ABOUT THIS TASK:
Look below for the line containing "[28,511,190,534] L'interopérabilité ->"; from there through the line containing "[194,624,407,638] (right click", both lines included, please set down each line exactly and nothing else.

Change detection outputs
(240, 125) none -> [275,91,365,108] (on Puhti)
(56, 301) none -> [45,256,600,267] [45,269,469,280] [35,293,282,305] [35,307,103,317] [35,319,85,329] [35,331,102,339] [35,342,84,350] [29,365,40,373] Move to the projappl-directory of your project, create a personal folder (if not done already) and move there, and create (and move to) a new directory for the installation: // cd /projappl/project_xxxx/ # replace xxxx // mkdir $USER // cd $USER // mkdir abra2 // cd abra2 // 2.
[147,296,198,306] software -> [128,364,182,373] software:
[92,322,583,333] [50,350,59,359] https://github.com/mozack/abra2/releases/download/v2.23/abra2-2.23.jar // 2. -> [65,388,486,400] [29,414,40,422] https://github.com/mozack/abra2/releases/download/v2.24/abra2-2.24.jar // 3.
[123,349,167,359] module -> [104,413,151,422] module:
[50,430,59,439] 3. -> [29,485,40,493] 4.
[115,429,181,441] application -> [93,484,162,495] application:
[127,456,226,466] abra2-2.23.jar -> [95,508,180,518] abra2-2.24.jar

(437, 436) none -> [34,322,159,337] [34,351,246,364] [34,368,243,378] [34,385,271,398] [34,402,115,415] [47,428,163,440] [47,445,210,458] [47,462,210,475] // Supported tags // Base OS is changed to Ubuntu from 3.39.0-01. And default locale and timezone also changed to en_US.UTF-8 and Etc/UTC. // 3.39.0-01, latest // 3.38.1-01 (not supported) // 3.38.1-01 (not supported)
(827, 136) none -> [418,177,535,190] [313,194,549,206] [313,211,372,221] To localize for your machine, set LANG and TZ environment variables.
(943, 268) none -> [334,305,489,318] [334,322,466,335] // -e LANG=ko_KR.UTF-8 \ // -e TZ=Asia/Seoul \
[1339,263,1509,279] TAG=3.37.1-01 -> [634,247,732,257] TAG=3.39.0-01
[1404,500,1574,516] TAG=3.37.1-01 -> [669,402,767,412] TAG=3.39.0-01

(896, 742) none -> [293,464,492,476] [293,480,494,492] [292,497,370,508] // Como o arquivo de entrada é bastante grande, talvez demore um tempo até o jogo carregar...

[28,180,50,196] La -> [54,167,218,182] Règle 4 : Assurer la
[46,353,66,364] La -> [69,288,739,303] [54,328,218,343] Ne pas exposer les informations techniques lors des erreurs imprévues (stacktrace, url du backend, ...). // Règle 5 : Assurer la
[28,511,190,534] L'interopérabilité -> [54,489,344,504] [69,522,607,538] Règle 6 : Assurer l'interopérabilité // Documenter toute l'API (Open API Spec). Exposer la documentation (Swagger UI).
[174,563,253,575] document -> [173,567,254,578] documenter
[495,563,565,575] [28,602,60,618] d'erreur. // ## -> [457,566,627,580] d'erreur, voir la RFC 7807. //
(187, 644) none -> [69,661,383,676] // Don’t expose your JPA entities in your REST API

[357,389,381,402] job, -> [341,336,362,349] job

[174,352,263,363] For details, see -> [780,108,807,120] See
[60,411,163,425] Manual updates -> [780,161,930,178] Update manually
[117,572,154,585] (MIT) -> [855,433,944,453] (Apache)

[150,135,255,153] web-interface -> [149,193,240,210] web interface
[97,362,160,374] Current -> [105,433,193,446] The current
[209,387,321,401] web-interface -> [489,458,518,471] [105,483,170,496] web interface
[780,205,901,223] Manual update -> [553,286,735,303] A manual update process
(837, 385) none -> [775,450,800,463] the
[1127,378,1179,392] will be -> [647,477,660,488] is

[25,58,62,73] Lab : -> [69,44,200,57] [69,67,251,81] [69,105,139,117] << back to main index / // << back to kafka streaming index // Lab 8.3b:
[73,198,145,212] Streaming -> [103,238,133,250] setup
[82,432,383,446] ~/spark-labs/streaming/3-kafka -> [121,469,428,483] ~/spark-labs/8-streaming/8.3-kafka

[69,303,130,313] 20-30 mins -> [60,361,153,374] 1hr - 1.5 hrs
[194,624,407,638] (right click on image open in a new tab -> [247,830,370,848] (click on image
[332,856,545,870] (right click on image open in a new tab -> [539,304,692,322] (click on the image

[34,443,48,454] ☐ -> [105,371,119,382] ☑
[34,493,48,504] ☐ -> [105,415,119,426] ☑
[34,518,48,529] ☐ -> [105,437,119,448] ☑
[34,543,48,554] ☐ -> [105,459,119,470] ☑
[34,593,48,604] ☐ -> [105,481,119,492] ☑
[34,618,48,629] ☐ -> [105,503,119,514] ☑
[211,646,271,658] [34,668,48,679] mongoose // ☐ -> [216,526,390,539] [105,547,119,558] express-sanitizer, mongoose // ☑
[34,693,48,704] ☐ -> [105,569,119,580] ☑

THE ANSWER:
[28,511,190,534] L'interopérabilité -> [54,489,344,504] [69,522,607,538] Règle 6 : Assurer l'interopérabilité // Documenter toute l'API (Open API Spec). Exposer la documentation (Swagger UI).
[174,563,253,575] document -> [173,567,254,578] documenter
[495,563,565,575] [28,602,60,618] d'erreur. // ## -> [457,566,627,580] d'erreur, voir la RFC 7807. //
(187, 644) none -> [69,661,383,676] // Don’t expose your JPA entities in your REST API

[357,389,381,402] job, -> [341,336,362,349] job

[174,352,263,363] For details, see -> [780,108,807,120] See
[60,411,163,425] Manual updates -> [780,161,930,178] Update manually
[117,572,154,585] (MIT) -> [855,433,944,453] (Apache)

[150,135,255,153] web-interface -> [149,193,240,210] web interface
[97,362,160,374] Current -> [105,433,193,446] The current
[209,387,321,401] web-interface -> [489,458,518,471] [105,483,170,496] web interface
[780,205,901,223] Manual update -> [553,286,735,303] A manual update process
(837, 385) none -> [775,450,800,463] the
[1127,378,1179,392] will be -> [647,477,660,488] is

[25,58,62,73] Lab : -> [69,44,200,57] [69,67,251,81] [69,105,139,117] << back to main index / // << back to kafka streaming index // Lab 8.3b:
[73,198,145,212] Streaming -> [103,238,133,250] setup
[82,432,383,446] ~/spark-labs/streaming/3-kafka -> [121,469,428,483] ~/spark-labs/8-streaming/8.3-kafka

[69,303,130,313] 20-30 mins -> [60,361,153,374] 1hr - 1.5 hrs
[194,624,407,638] (right click on image open in a new tab -> [247,830,370,848] (click on image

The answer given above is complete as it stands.